Prestamente tomó su resolución. Comenzó a deslizarse entre las hierbas como una serpiente, alargándose lo más posible para no ser visto por Tremal-Naik y procurando no hacer ruido.
El ligero vientecillo que curvaba dulcemente las altas cimas de los bambúes producía un ligero roce, suficiente para cubrir el reptar del hombre.
Avanzando así y deteniéndose para aguzar el oído y mirar a Tremal-Naik, que no parecía darse cuenta de nada, logró llegar a la cabaña.
Caminó sobre la punta de los pies y se detuvo a diez pasos de Tremal-Naik. Dirigió una última mirada a la jungla y no divisó a nadie.
En sus labios apareció una sonrisa cruel y sus ojos brillaron como los de un gato.
Un segundo más y la víctima caería para no volver a levantarse.
Hizo silbar rápidamente el lazo en torno a él y lo lanzó al tiempo que daba un salto hacia adelante.
Tremal-Naik cayó al suelo como un árbol desarraigado por el viento, pero, por casualidad, una mano se le había quedado presa en el lazo.
—¡Kammamuri! —gritó el desgraciado, cogiendo con la otra mano la cuerda y tirando hacia sí con desesperada energía.

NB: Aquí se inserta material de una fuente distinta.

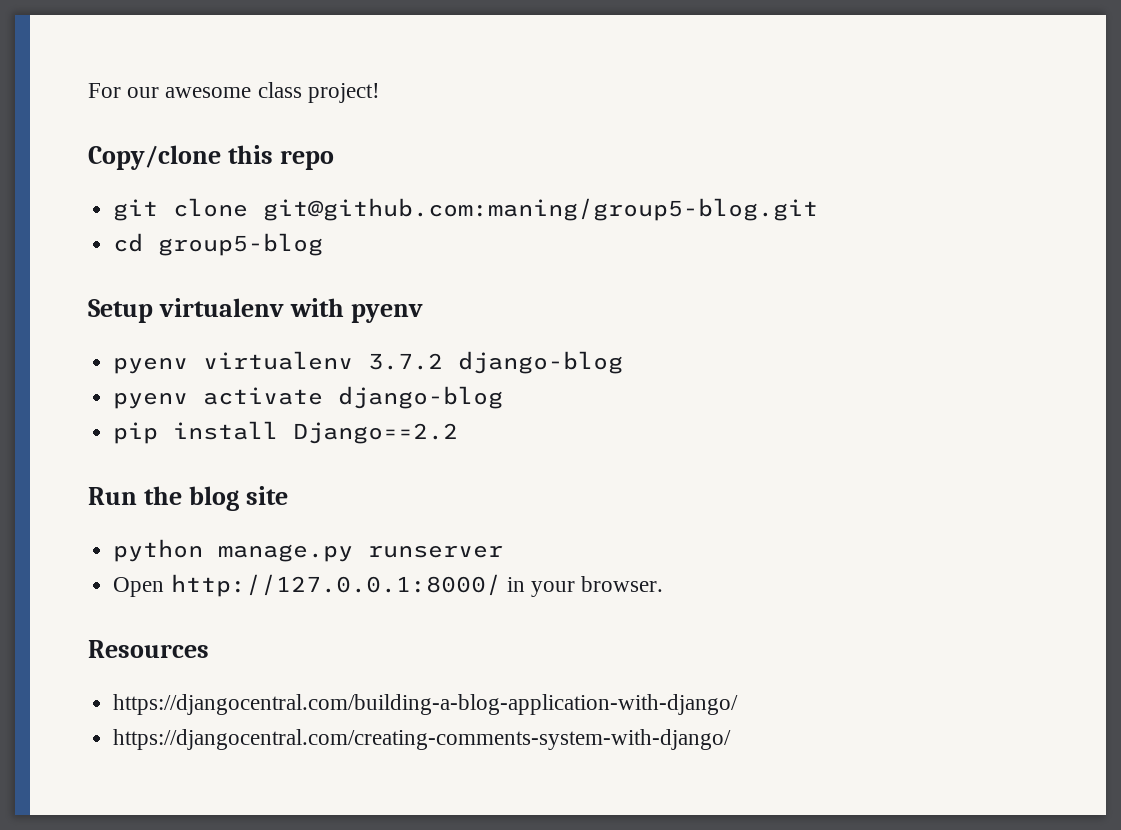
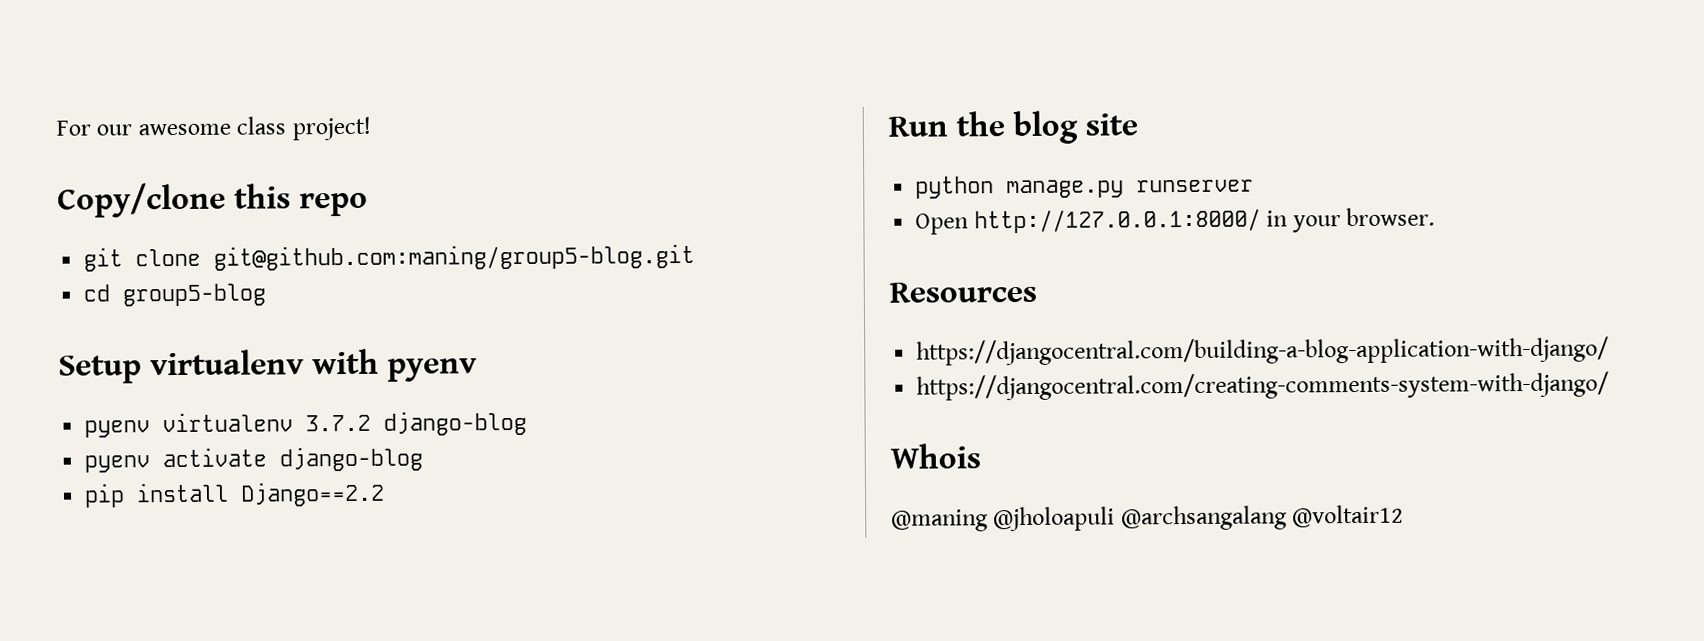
+ Whois
+ @maning @jholoapuli @archsangalang @voltair12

—¡Muere! ¡Muere! —aulló el asesino arrastrándolo por el suelo. Tremal-Naik lanzó un segundo grito.
—¡Kammamuri! ¡Socorro!
—Aquí estoy —tronó una voz.
Manciadi rechinó los dientes con furor. En el borde de los bambúes había aparecido de improviso el maharata: ante él corría, con saltos gigantescos, el tigre, con Punthy a su costado.
Un relámpago rompió la oscuridad, seguido por una fragorosa detonación. Manciadi saltó y se lanzó como un loco hacia la orilla próxima.
Resonó un segundo disparo y Manciadi cayó en el río.